Giving Thanks for Pinot and family. But mostly Pinot.


Myles Lawrence-Briggs

Harvest is finally over, which means I have time to interact with the world outside the crushpad again. Venturing out on my first day off in weeks, shocked and amazed at how different my driveway looks in the daylight (I think the landlord got tired of waiting and pulled my dead sunflowers out himself), I noticed some changes. 
Christmas lights and plastic snowmen adorn my neighbor’s house, my local coffee shop is offering peppermint mochas and the occasional Christmas jingle can be heard at the local grocery store. Thanksgiving must be near.

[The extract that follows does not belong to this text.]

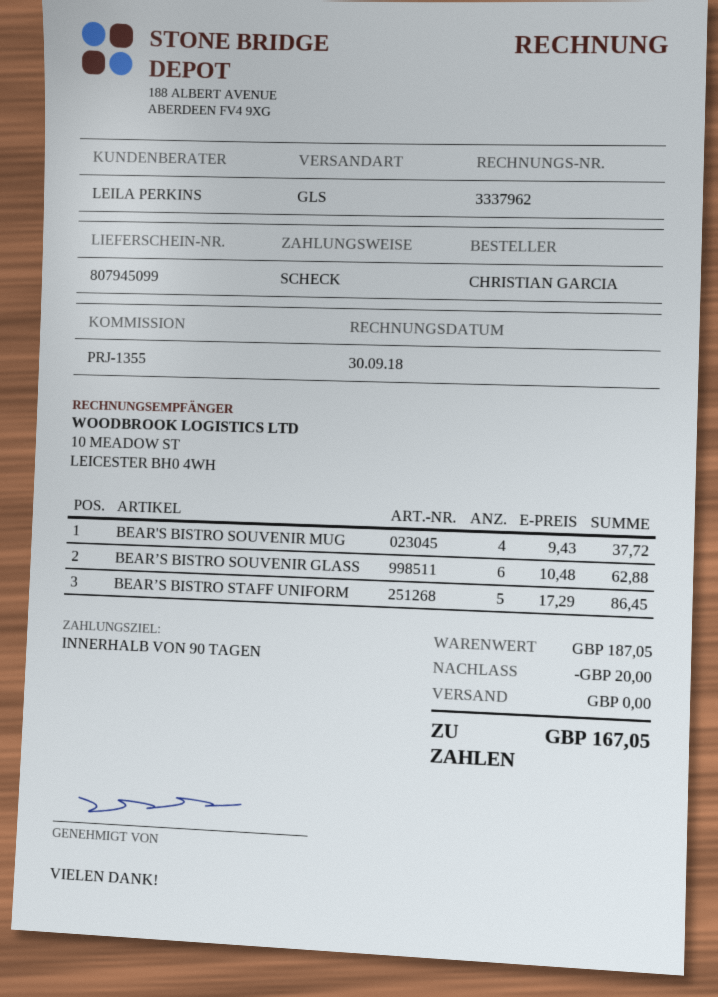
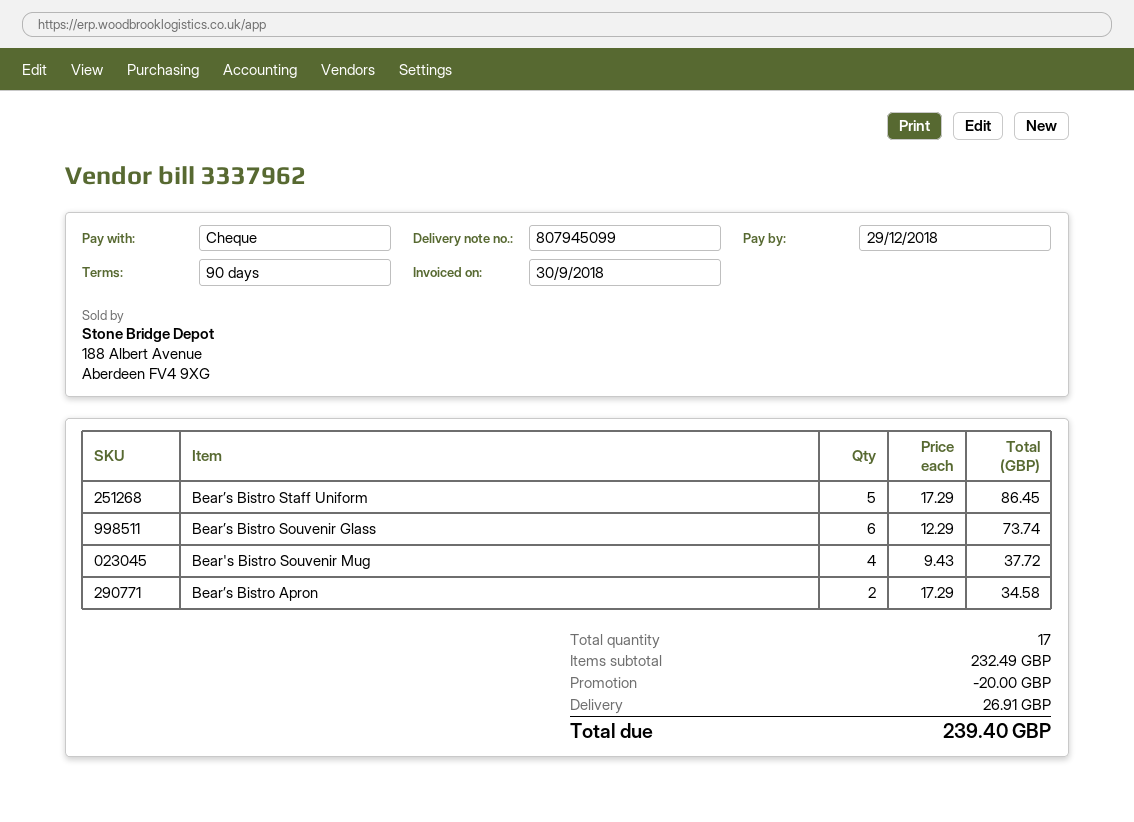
BEAR’S BISTRO SOUVENIR GLASS: 6 x 10.48 = 62.88 -> 6 x 12.29 = 73.74
Bear’s Bistro Apron: none -> 2 x 17.29 = 34.58
subtotal: 187.05 -> 232.49
shipping: 0.00 -> 26.91
total: 167.05 -> 239.40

This brought on a fresh wave of panic as I contemplated the prospect of visitations from relatives and all the preparation and stresses a big family thanksgiving dinner ensures. Like how that one aunt still thinks you’re in college, or mom and dad worrying about your lack of a girlfriend. Or maybe how your niece or nephew has yet to grow up or how your son or daughter doesn’t get out there and socialize enough. I suppose it depends on your perspective.

My fears were quickly assuaged, however, by two things. First, my mother is a rockstar chef and does most of the cooking (I swear I’m going to help out this year though). But second, and more importantly, I remembered our 2012 pinot will be ready to drink by Thanksgiving and we’ll have more than enough in the house to keep everyone mildly tipsy and mostly civil. But what turkey dish pairs well with a pinot? I did a little googling and asked my chef friends and came up with a suggestion. It’s lighter than your usual turkey roast, and should pair well with our 2012 pinot!

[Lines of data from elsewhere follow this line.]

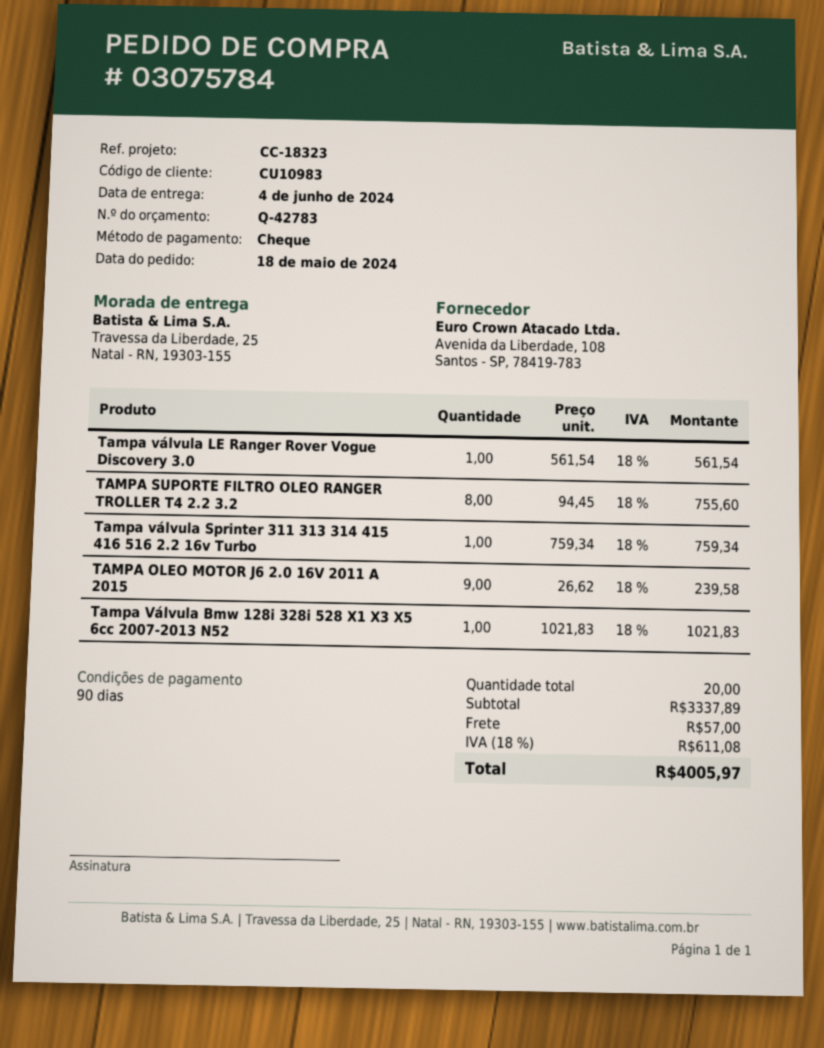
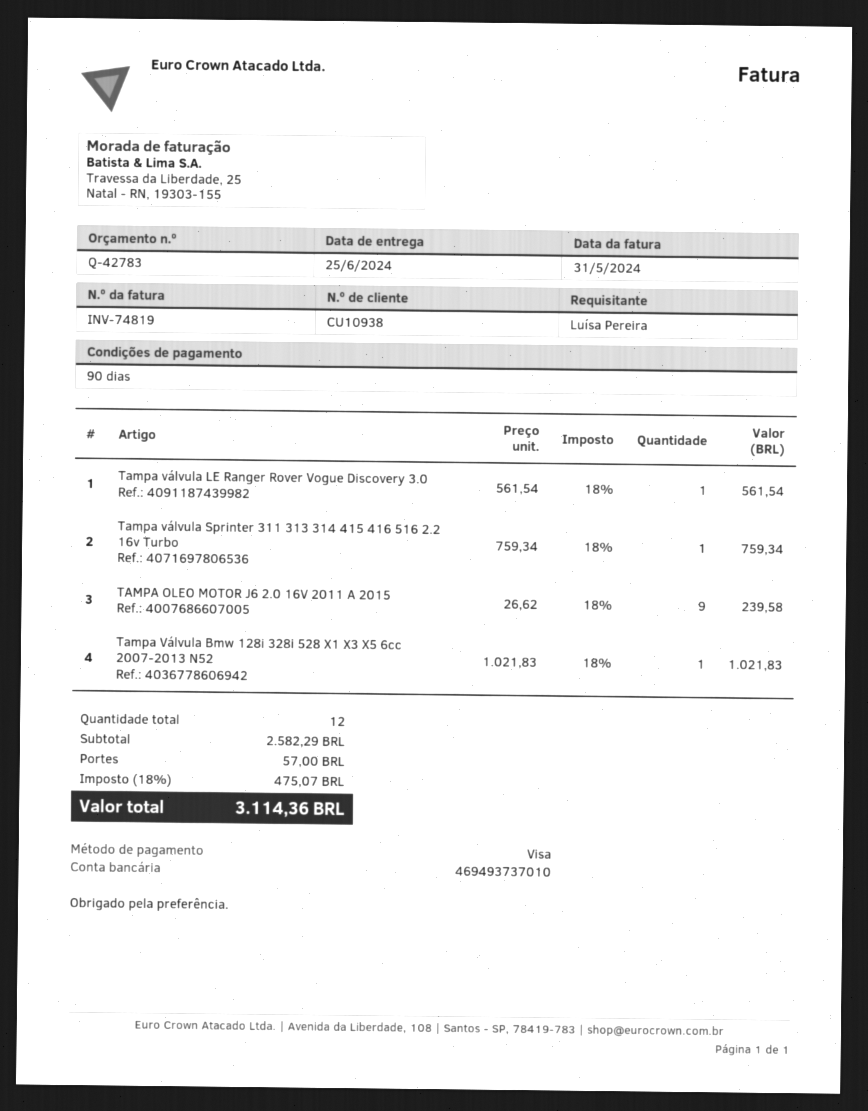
delivery date: 2024-06-04 -> 2024-06-25
customer number: CU10983 -> CU10938
payment method: cheque -> Visa
TAMPA SUPORTE FILTRO OLEO RANGER TROLLER T4 2.2 3.2: 8 x 94.45 = 755.60 -> none
total quantity: 20 -> 12
subtotal: 3337.89 -> 2582.29
tax: 18% = 611.08 -> 18% = 475.07
total: 4005.97 -> 3114.36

Honey and Thyme Brined Turkey Breast:


  • 7 cups water, divided
  • 3 tablespoons freshly ground black pepper, divided
  • 6 thyme sprigs
  • 1/2 cup kosher salt (such as Diamond Crystal)
  • 1/2 cup honey
  • 1/4 cup packed brown sugar
  • 2 cups ice cubes
  • 1 (6-pound) whole bone-in turkey breast, skinned
  • 2 tablespoons olive oil
  • 1 tablespoon chopped fresh thyme
  • Cooking spray
  • Fresh thyme sprigs (optional)


Combine 1 cup of water, 2 tablespoons pepper, and thyme sprigs in a small saucepan. Bring to a boil, and remove from heat. Pour into a large bowl; cool to room temperature. Add remaining 6 cups water, salt, honey, and sugar, stirring until salt and sugar dissolve. Pour salt mixture into a 2-gallon zip-top plastic bag. Add ice and turkey; seal. Refrigerate 24 hours, turning the bag occasionally. Remove turkey from bag, and discard brine. Pat turkey dry with paper towels.

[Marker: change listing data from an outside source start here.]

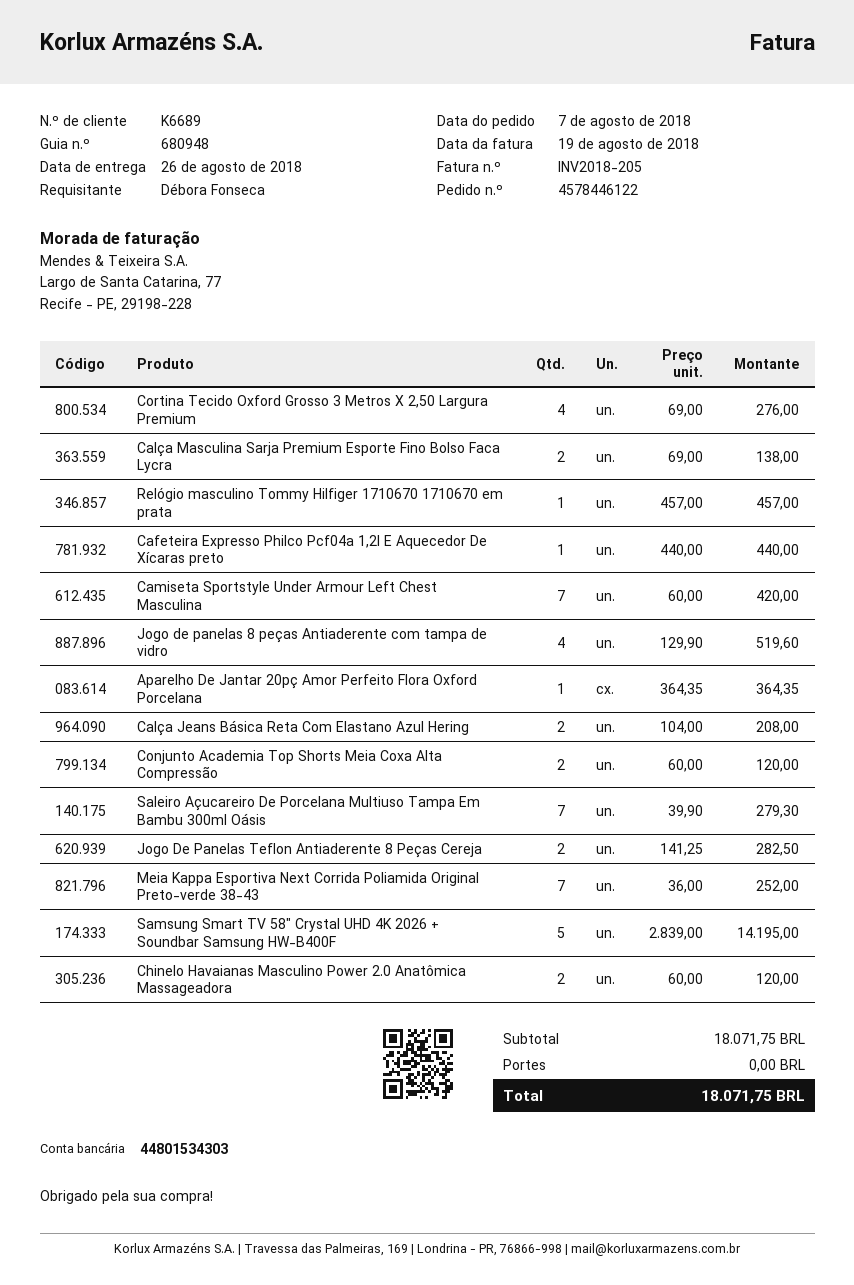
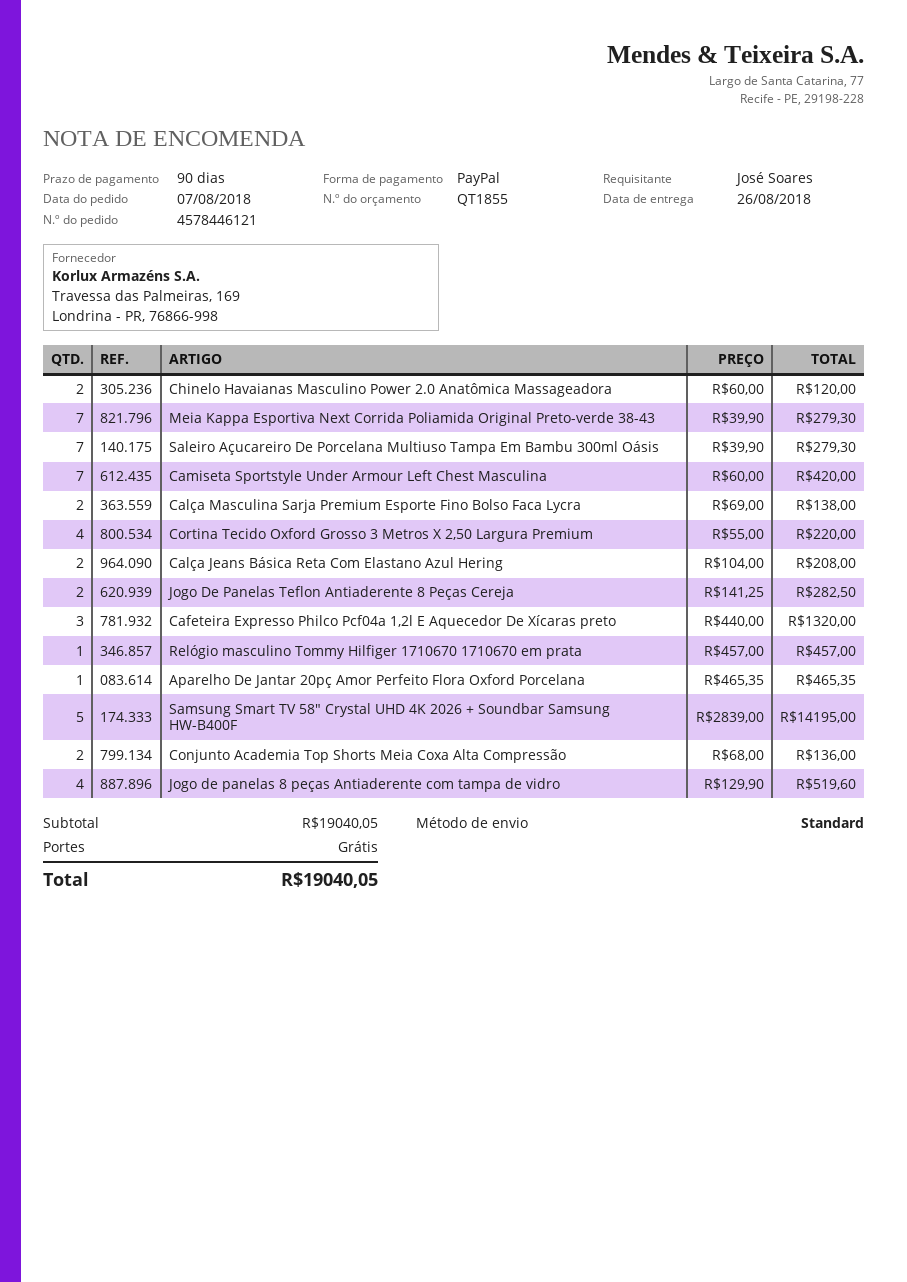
order number: 4578446122 -> 4578446121
ordered by: Débora Fonseca -> José Soares
Cortina Tecido Oxford Grosso 3 Metros X 2,50 Largura Premium: 4 x 69.00 = 276.00 -> 4 x 55.00 = 220.00
Cafeteira Expresso Philco Pcf04a 1,2l E Aquecedor De Xícaras preto: 1 x 440.00 = 440.00 -> 3 x 440.00 = 1320.00
Aparelho De Jantar 20pç Amor Perfeito Flora Oxford Porcelana: 1 x 364.35 = 364.35 -> 1 x 465.35 = 465.35
Conjunto Academia Top Shorts Meia Coxa Alta Compressão: 2 x 60.00 = 120.00 -> 2 x 68.00 = 136.00
Meia Kappa Esportiva Next Corrida Poliamida Original Preto-verde 38-43: 7 x 36.00 = 252.00 -> 7 x 39.90 = 279.30
subtotal: 18071.75 -> 19040.05
total: 18071.75 -> 19040.05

Rub turkey with oil. Combine 1 tablespoon pepper and chopped thyme; rub over turkey.

Preheat oven to 400°.

Place the turkey on a roasting pan coated with cooking spray. Bake at 400° for 1 hour or until thermometer inserted into thickest portion of the breast registers 180°. Place turkey on a platter. Cover with foil; let stand 15 minutes. Garnish with thyme sprigs, if desired.